» **Records supplied**
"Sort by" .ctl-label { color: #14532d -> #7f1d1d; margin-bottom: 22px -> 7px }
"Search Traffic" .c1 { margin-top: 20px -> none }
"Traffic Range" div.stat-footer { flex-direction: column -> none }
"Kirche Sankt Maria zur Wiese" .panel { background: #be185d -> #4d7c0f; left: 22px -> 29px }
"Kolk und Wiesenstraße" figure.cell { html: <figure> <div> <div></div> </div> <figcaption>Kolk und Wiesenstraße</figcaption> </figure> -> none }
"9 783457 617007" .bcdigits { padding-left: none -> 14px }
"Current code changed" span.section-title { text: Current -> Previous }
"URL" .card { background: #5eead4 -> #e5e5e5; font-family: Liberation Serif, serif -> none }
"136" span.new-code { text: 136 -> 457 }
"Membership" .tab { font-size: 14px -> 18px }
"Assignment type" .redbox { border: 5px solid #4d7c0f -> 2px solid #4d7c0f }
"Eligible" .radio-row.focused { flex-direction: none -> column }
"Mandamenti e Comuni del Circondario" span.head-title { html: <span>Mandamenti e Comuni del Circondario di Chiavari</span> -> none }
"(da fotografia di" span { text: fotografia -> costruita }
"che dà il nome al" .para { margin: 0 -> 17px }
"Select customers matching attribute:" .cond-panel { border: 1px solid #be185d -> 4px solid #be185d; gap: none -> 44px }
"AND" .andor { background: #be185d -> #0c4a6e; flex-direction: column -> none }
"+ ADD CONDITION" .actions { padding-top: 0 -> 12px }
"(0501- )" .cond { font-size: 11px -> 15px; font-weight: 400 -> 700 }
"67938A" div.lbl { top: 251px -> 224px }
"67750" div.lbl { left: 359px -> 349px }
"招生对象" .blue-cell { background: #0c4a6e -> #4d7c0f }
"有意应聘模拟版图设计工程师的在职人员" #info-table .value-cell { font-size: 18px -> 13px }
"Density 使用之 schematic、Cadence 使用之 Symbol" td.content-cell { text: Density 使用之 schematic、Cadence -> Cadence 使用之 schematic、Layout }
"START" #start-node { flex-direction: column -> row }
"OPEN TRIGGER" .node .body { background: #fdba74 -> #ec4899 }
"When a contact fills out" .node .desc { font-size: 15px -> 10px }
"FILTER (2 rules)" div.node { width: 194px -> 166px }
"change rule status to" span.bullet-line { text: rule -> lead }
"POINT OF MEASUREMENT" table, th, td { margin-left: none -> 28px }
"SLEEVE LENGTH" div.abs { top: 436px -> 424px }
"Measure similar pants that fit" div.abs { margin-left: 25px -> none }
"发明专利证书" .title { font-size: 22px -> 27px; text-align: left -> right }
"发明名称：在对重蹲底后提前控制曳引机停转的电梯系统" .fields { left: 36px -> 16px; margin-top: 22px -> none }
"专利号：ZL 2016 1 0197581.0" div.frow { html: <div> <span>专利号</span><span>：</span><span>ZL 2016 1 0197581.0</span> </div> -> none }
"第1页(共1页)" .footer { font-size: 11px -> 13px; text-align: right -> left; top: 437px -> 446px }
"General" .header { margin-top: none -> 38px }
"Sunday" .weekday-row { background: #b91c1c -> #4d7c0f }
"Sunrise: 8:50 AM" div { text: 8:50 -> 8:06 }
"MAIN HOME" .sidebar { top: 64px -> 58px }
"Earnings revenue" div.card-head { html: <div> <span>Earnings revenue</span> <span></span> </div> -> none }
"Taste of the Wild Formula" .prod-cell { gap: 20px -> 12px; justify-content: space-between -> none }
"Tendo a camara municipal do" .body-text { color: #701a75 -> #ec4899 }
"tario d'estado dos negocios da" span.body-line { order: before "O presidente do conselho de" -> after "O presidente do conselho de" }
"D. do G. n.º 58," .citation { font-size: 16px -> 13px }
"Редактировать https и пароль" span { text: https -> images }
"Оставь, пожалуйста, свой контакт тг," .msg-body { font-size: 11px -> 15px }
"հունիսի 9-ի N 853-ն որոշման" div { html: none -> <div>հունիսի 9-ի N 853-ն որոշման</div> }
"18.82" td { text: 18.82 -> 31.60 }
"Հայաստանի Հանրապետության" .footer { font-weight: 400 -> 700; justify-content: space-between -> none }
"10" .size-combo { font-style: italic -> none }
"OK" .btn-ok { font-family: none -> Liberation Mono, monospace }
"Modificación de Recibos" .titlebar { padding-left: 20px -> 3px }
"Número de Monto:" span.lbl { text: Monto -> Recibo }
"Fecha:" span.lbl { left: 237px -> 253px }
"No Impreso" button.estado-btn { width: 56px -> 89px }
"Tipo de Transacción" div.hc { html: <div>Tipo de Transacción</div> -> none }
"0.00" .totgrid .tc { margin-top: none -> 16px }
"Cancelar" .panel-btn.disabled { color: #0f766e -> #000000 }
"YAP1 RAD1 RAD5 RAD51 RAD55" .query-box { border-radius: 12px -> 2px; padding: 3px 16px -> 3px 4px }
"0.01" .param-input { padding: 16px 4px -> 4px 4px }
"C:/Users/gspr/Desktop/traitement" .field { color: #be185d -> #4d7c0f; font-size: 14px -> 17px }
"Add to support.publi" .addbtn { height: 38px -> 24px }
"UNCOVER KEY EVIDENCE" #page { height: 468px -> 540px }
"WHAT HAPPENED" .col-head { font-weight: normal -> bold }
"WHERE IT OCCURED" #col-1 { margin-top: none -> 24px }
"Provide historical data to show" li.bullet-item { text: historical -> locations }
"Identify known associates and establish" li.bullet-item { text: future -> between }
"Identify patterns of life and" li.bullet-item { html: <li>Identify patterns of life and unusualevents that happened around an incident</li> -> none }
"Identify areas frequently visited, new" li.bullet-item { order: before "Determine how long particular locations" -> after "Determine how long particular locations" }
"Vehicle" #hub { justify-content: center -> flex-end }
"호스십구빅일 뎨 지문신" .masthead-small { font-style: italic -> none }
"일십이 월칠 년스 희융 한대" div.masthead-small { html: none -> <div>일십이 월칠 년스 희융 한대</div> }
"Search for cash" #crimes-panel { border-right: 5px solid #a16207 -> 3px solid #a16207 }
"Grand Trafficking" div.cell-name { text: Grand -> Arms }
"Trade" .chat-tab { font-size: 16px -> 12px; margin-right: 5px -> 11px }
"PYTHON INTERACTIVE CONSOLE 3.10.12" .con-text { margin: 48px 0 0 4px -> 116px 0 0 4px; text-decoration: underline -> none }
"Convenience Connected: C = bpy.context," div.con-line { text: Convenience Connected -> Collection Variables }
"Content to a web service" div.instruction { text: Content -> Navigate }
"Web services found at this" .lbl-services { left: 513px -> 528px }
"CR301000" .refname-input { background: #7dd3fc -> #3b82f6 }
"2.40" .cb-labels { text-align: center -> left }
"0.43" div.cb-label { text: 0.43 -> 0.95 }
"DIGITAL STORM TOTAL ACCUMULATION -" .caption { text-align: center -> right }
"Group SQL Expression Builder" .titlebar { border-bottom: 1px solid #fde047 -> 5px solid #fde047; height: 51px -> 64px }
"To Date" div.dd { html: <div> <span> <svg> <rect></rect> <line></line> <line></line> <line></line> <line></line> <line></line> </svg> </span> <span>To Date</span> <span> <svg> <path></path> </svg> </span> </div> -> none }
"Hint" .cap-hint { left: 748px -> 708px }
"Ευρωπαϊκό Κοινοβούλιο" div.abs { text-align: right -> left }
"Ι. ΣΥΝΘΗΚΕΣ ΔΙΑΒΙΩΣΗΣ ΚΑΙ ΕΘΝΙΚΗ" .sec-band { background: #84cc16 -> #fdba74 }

» **Goal of the exercise**
Your task is to reproduce the full listing exactly.

» **Result below**
"Sort by" .ctl-label { color: #14532d -> #7f1d1d; margin-bottom: 22px -> 7px }
"Search Traffic" .c1 { margin-top: 20px -> none }
"Traffic Range" div.stat-footer { flex-direction: column -> none }
"Kirche Sankt Maria zur Wiese" .panel { background: #be185d -> #4d7c0f; left: 22px -> 29px }
"Kolk und Wiesenstraße" figure.cell { html: <figure> <div> <div></div> </div> <figcaption>Kolk und Wiesenstraße</figcaption> </figure> -> none }
"9 783457 617007" .bcdigits { padding-left: none -> 14px }
"Current code changed" span.section-title { text: Current -> Previous }
"URL" .card { background: #5eead4 -> #e5e5e5; font-family: Liberation Serif, serif -> none }
"136" span.new-code { text: 136 -> 457 }
"Membership" .tab { font-size: 14px -> 18px }
"Assignment type" .redbox { border: 5px solid #4d7c0f -> 2px solid #4d7c0f }
"Eligible" .radio-row.focused { flex-direction: none -> column }
"Mandamenti e Comuni del Circondario" span.head-title { html: <span>Mandamenti e Comuni del Circondario di Chiavari</span> -> none }
"(da fotografia di" span { text: fotografia -> costruita }
"che dà il nome al" .para { margin: 0 -> 17px }
"Select customers matching attribute:" .cond-panel { border: 1px solid #be185d -> 4px solid #be185d; gap: none -> 44px }
"AND" .andor { background: #be185d -> #0c4a6e; flex-direction: column -> none }
"+ ADD CONDITION" .actions { padding-top: 0 -> 12px }
"(0501- )" .cond { font-size: 11px -> 15px; font-weight: 400 -> 700 }
"67938A" div.lbl { top: 251px -> 224px }
"67750" div.lbl { left: 359px -> 349px }
"招生对象" .blue-cell { background: #0c4a6e -> #4d7c0f }
"有意应聘模拟版图设计工程师的在职人员" #info-table .value-cell { font-size: 18px -> 13px }
"Density 使用之 schematic、Cadence 使用之 Symbol" td.content-cell { text: Density 使用之 schematic、Cadence -> Cadence 使用之 schematic、Layout }
"START" #start-node { flex-direction: column -> row }
"OPEN TRIGGER" .node .body { background: #fdba74 -> #ec4899 }
"When a contact fills out" .node .desc { font-size: 15px -> 10px }
"FILTER (2 rules)" div.node { width: 194px -> 166px }
"change rule status to" span.bullet-line { text: rule -> lead }
"POINT OF MEASUREMENT" table, th, td { margin-left: none -> 28px }
"SLEEVE LENGTH" div.abs { top: 436px -> 424px }
"Measure similar pants that fit" div.abs { margin-left: 25px -> none }
"发明专利证书" .title { font-size: 22px -> 27px; text-align: left -> right }
"发明名称：在对重蹲底后提前控制曳引机停转的电梯系统" .fields { left: 36px -> 16px; margin-top: 22px -> none }
"专利号：ZL 2016 1 0197581.0" div.frow { html: <div> <span>专利号</span><span>：</span><span>ZL 2016 1 0197581.0</span> </div> -> none }
"第1页(共1页)" .footer { font-size: 11px -> 13px; text-align: right -> left; top: 437px -> 446px }
"General" .header { margin-top: none -> 38px }
"Sunday" .weekday-row { background: #b91c1c -> #4d7c0f }
"Sunrise: 8:50 AM" div { text: 8:50 -> 8:06 }
"MAIN HOME" .sidebar { top: 64px -> 58px }
"Earnings revenue" div.card-head { html: <div> <span>Earnings revenue</span> <span></span> </div> -> none }
"Taste of the Wild Formula" .prod-cell { gap: 20px -> 12px; justify-content: space-between -> none }
"Tendo a camara municipal do" .body-text { color: #701a75 -> #ec4899 }
"tario d'estado dos negocios da" span.body-line { order: before "O presidente do conselho de" -> after "O presidente do conselho de" }
"D. do G. n.º 58," .citation { font-size: 16px -> 13px }
"Редактировать https и пароль" span { text: https -> images }
"Оставь, пожалуйста, свой контакт тг," .msg-body { font-size: 11px -> 15px }
"հունիսի 9-ի N 853-ն որոշման" div { html: none -> <div>հունիսի 9-ի N 853-ն որոշման</div> }
"18.82" td { text: 18.82 -> 31.60 }
"Հայաստանի Հանրապետության" .footer { font-weight: 400 -> 700; justify-content: space-between -> none }
"10" .size-combo { font-style: italic -> none }
"OK" .btn-ok { font-family: none -> Liberation Mono, monospace }
"Modificación de Recibos" .titlebar { padding-left: 20px -> 3px }
"Número de Monto:" span.lbl { text: Monto -> Recibo }
"Fecha:" span.lbl { left: 237px -> 253px }
"No Impreso" button.estado-btn { width: 56px -> 89px }
"Tipo de Transacción" div.hc { html: <div>Tipo de Transacción</div> -> none }
"0.00" .totgrid .tc { margin-top: none -> 16px }
"Cancelar" .panel-btn.disabled { color: #0f766e -> #000000 }
"YAP1 RAD1 RAD5 RAD51 RAD55" .query-box { border-radius: 12px -> 2px; padding: 3px 16px -> 3px 4px }
"0.01" .param-input { padding: 16px 4px -> 4px 4px }
"C:/Users/gspr/Desktop/traitement" .field { color: #be185d -> #4d7c0f; font-size: 14px -> 17px }
"Add to support.publi" .addbtn { height: 38px -> 24px }
"UNCOVER KEY EVIDENCE" #page { height: 468px -> 540px }
"WHAT HAPPENED" .col-head { font-weight: normal -> bold }
"WHERE IT OCCURED" #col-1 { margin-top: none -> 24px }
"Provide historical data to show" li.bullet-item { text: historical -> locations }
"Identify known associates and establish" li.bullet-item { text: future -> between }
"Identify patterns of life and" li.bullet-item { html: <li>Identify patterns of life and unusualevents that happened around an incident</li> -> none }
"Identify areas frequently visited, new" li.bullet-item { order: before "Determine how long particular locations" -> after "Determine how long particular locations" }
"Vehicle" #hub { justify-content: center -> flex-end }
"호스십구빅일 뎨 지문신" .masthead-small { font-style: italic -> none }
"일십이 월칠 년스 희융 한대" div.masthead-small { html: none -> <div>일십이 월칠 년스 희융 한대</div> }
"Search for cash" #crimes-panel { border-right: 5px solid #a16207 -> 3px solid #a16207 }
"Grand Trafficking" div.cell-name { text: Grand -> Arms }
"Trade" .chat-tab { font-size: 16px -> 12px; margin-right: 5px -> 11px }
"PYTHON INTERACTIVE CONSOLE 3.10.12" .con-text { margin: 48px 0 0 4px -> 116px 0 0 4px; text-decoration: underline -> none }
"Convenience Connected: C = bpy.context," div.con-line { text: Convenience Connected -> Collection Variables }
"Content to a web service" div.instruction { text: Content -> Navigate }
"Web services found at this" .lbl-services { left: 513px -> 528px }
"CR301000" .refname-input { background: #7dd3fc -> #3b82f6 }
"2.40" .cb-labels { text-align: center -> left }
"0.43" div.cb-label { text: 0.43 -> 0.95 }
"DIGITAL STORM TOTAL ACCUMULATION -" .caption { text-align: center -> right }
"Group SQL Expression Builder" .titlebar { border-bottom: 1px solid #fde047 -> 5px solid #fde047; height: 51px -> 64px }
"To Date" div.dd { html: <div> <span> <svg> <rect></rect> <line></line> <line></line> <line></line> <line></line> <line></line> </svg> </span> <span>To Date</span> <span> <svg> <path></path> </svg> </span> </div> -> none }
"Hint" .cap-hint { left: 748px -> 708px }
"Ευρωπαϊκό Κοινοβούλιο" div.abs { text-align: right -> left }
"Ι. ΣΥΝΘΗΚΕΣ ΔΙΑΒΙΩΣΗΣ ΚΑΙ ΕΘΝΙΚΗ" .sec-band { background: #84cc16 -> #fdba74 }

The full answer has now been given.